* [What the exercise asks]: Restate the records word for word. Include no pictures.

-- Entries shown follows --

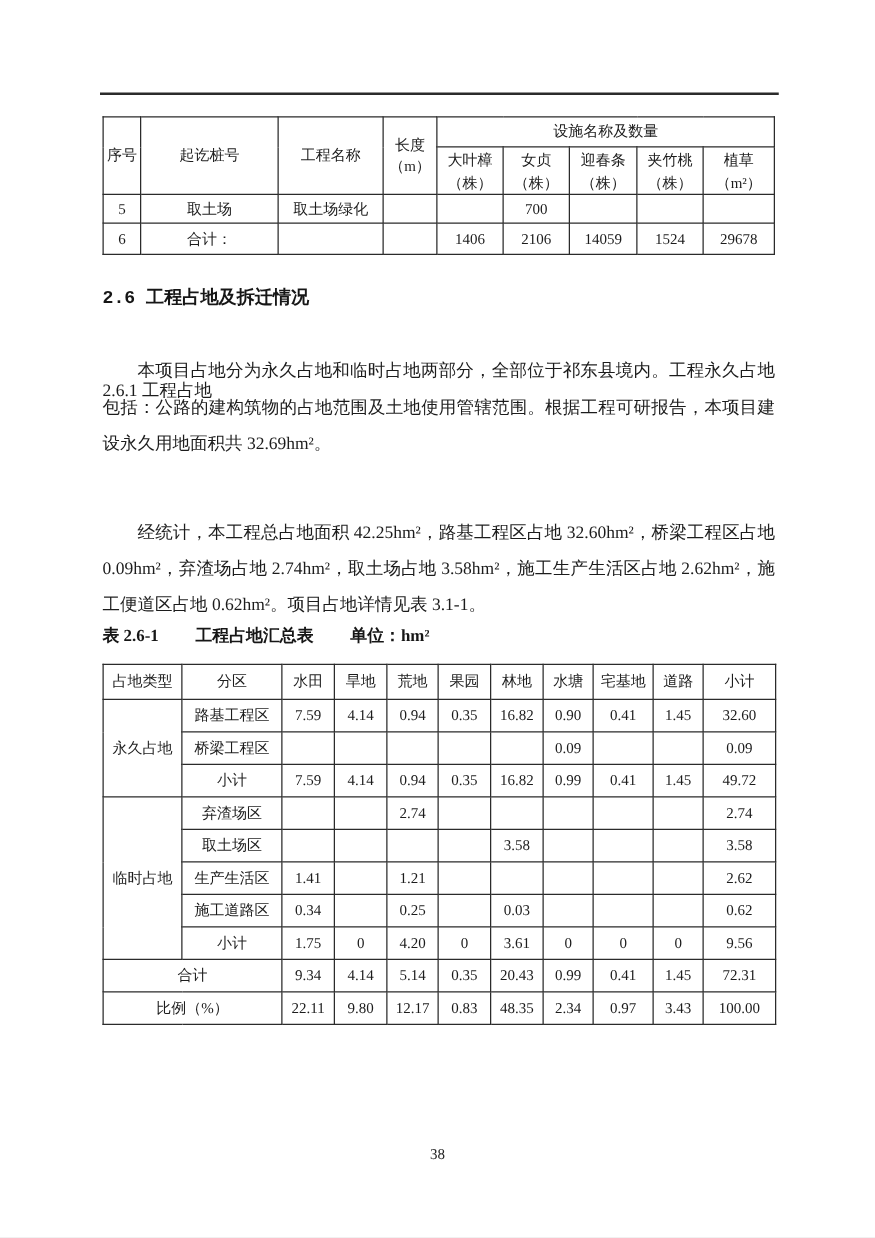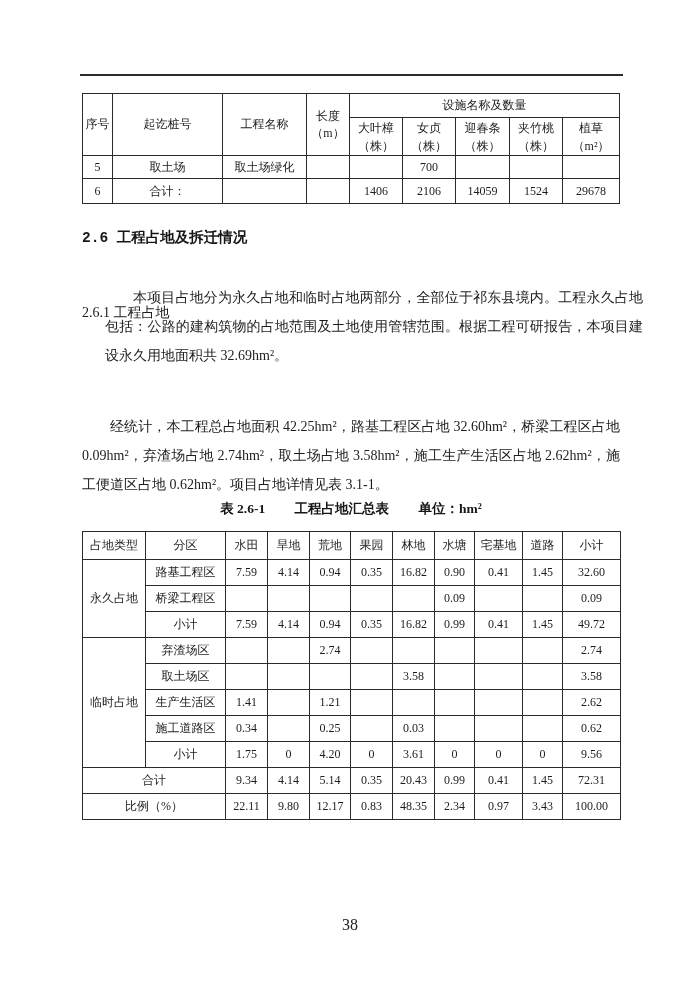--- a/index.html
+++ b/index.html
@@ -33,7 +33,7 @@
     position:absolute;left:82px;width:538px;font-size:14px;line-height:29px;
     text-align:justify;text-indent:2em;color:#1c1c1c;margin:0;
   }
-  .p1{top:283px;margin-left:23px;}
+  .p1{top:283px;}
   .p2{top:370px;}
   .p3{top:412px;}
 

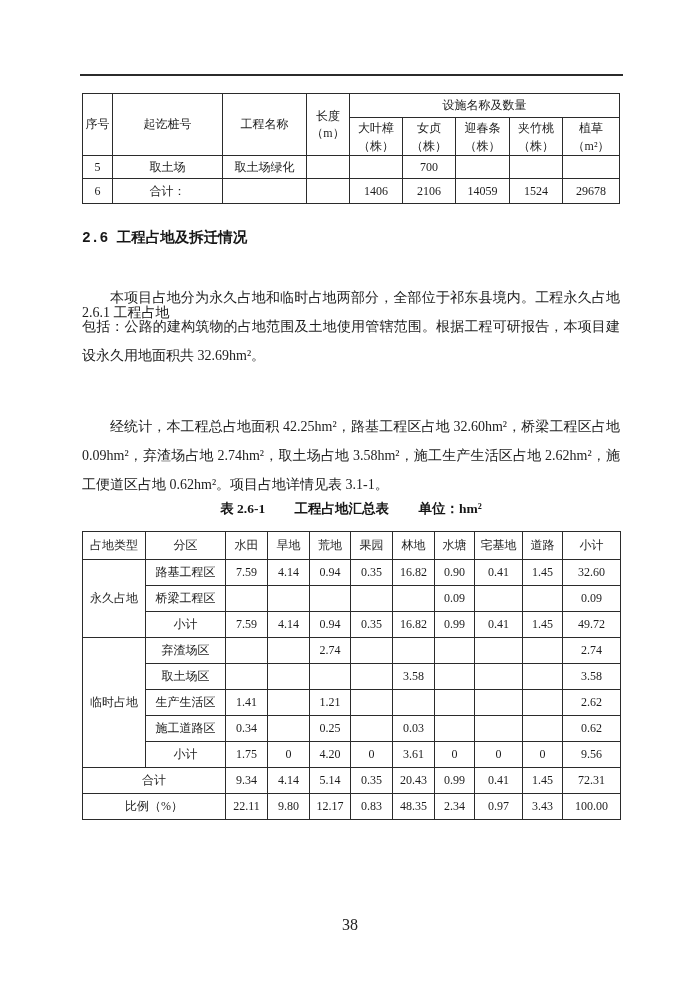--- a/index.html
+++ b/index.html
@@ -38,7 +38,7 @@
   .p3{top:412px;}
 
   .tbl-caption{
-    position:absolute;left:82px;top:500px;width:538px;text-align:center;
+    position:absolute;left:82px;top:500px;width:538px;text-align:left;
     font-weight:bold;font-size:13.5px;color:#161616;
   }
   .tbl-caption .cap-title{margin:0 26px;}

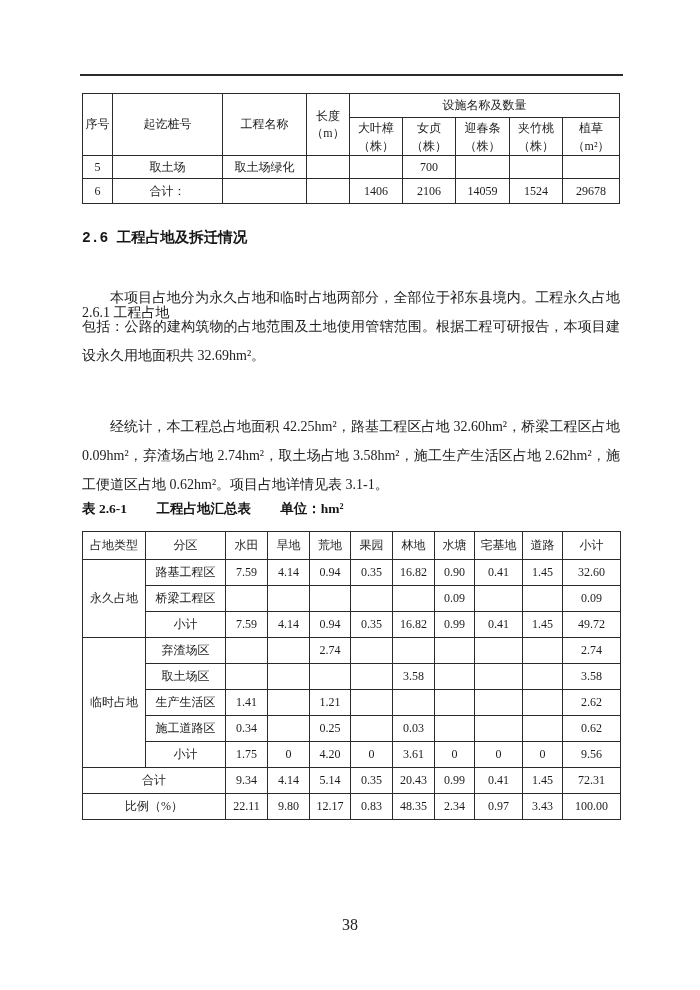--- a/index.html
+++ b/index.html
@@ -49,7 +49,7 @@
 
   .page-number{
     position:absolute;left:0;top:916px;width:700px;text-align:center;
-    font-size:16px;color:#222;
+    font-size:12px;color:#222;
   }
 </style>
 </head>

-- Entries shown concluded --

* [Answer below]:
--- a/index.html
+++ b/index.html
@@ -33,7 +33,7 @@
     position:absolute;left:82px;width:538px;font-size:14px;line-height:29px;
     text-align:justify;text-indent:2em;color:#1c1c1c;margin:0;
   }
-  .p1{top:283px;margin-left:23px;}
+  .p1{top:283px;}
   .p2{top:370px;}
   .p3{top:412px;}
 

--- a/index.html
+++ b/index.html
@@ -38,7 +38,7 @@
   .p3{top:412px;}
 
   .tbl-caption{
-    position:absolute;left:82px;top:500px;width:538px;text-align:center;
+    position:absolute;left:82px;top:500px;width:538px;text-align:left;
     font-weight:bold;font-size:13.5px;color:#161616;
   }
   .tbl-caption .cap-title{margin:0 26px;}

--- a/index.html
+++ b/index.html
@@ -49,7 +49,7 @@
 
   .page-number{
     position:absolute;left:0;top:916px;width:700px;text-align:center;
-    font-size:16px;color:#222;
+    font-size:12px;color:#222;
   }
 </style>
 </head>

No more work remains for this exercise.